WORK INSTRUCTION:
A single number is required: how many lines below include the string "called".

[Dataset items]
· · · ·

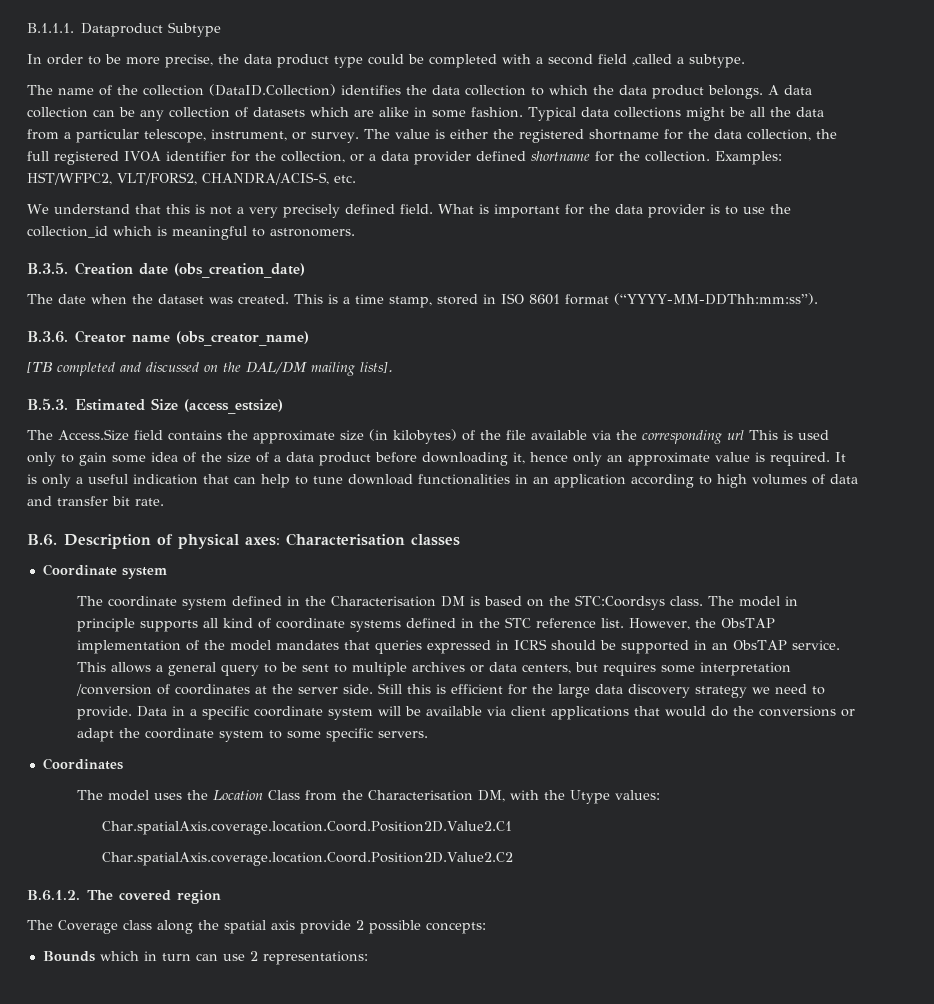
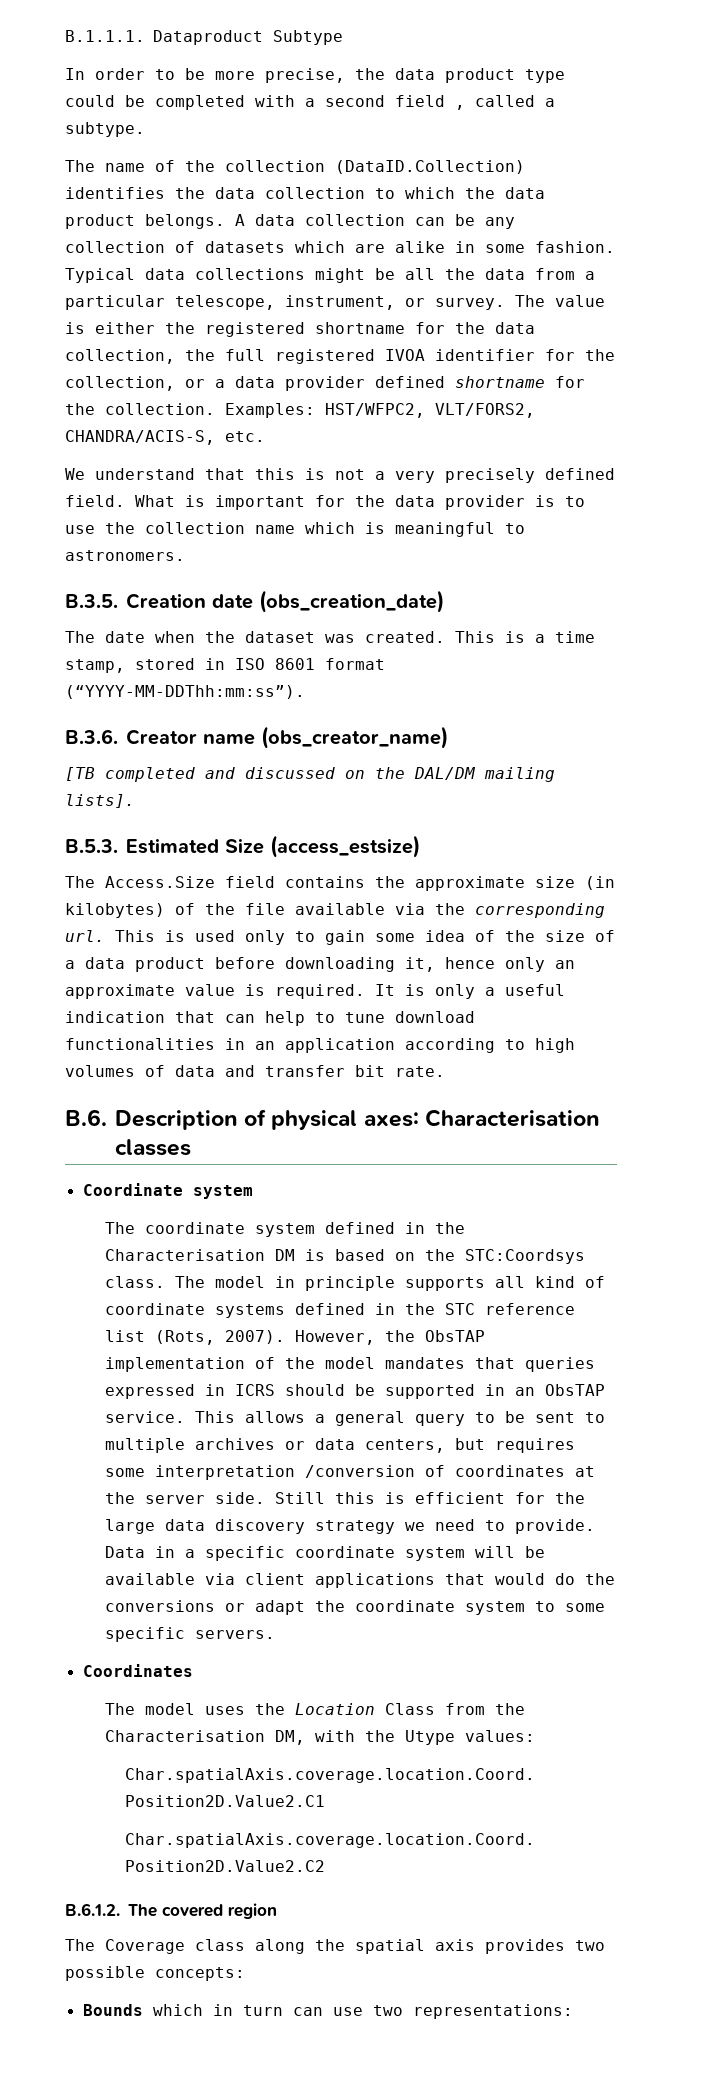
- In order to be more precise, the data product type could be completed with a second field ,called a subtype.
+ In order to be more precise, the data product type could be completed with a second field , called a subtype.
- What is important for the data provider is to use the collection_id which is meaningful to astronomers.
+ What is important for the data provider is to use the collection name which is meaningful to astronomers.
- The Access.Size field contains the approximate size (in kilobytes) of the file available via the corresponding url This is used only to gain some idea of the size of a data product before downloading it, hence only an approximate value is required.
+ The Access.Size field contains the approximate size (in kilobytes) of the file available via the corresponding url. This is used only to gain some idea of the size of a data product before downloading it, hence only an approximate value is required.
- The model in principle supports all kind of coordinate systems defined in the STC reference list.
+ The model in principle supports all kind of coordinate systems defined in the STC reference list (Rots, 2007).
- The Coverage class along the spatial axis provide 2 possible concepts:
+ The Coverage class along the spatial axis provides two possible concepts:
- Bounds which in turn can use 2 representations:
+ Bounds which in turn can use two representations:

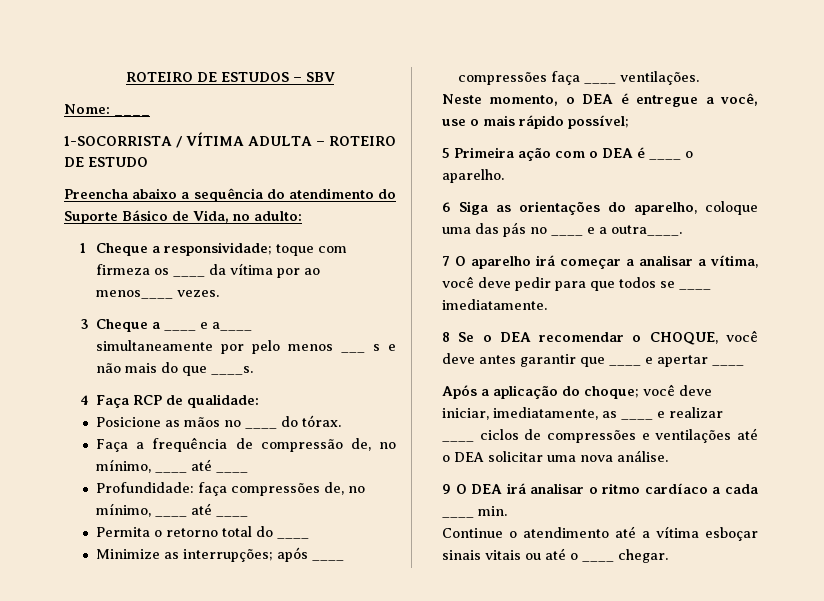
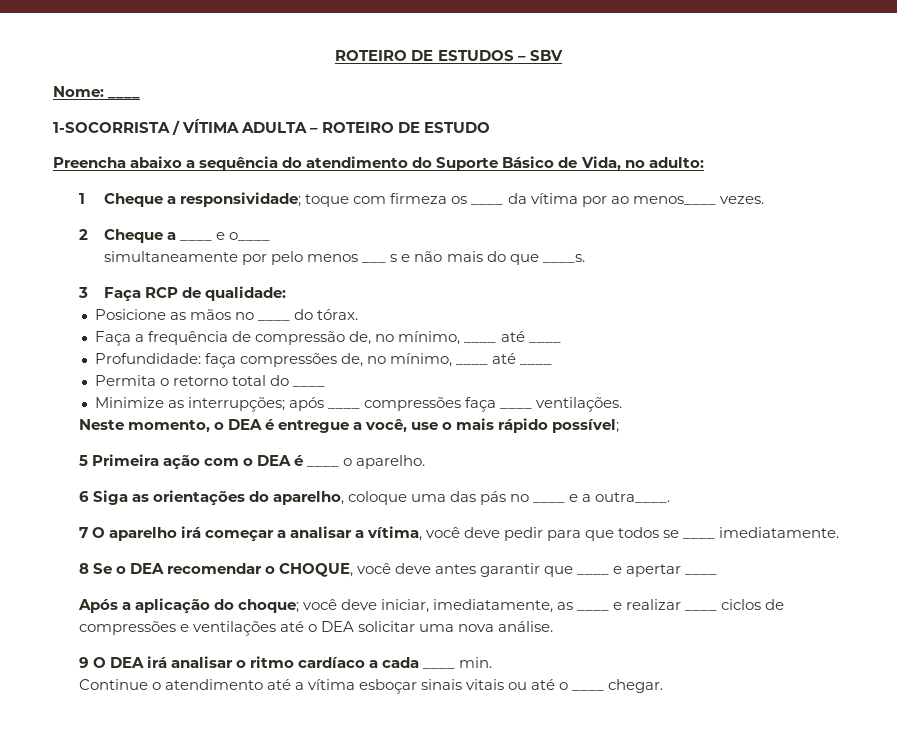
- 3 Cheque a ____ e a____
+ 2 Cheque a ____ e o____
- 4 Faça RCP de qualidade:
+ 3 Faça RCP de qualidade:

· · · ·

RESPONSE TO THIS EXERCISE:
2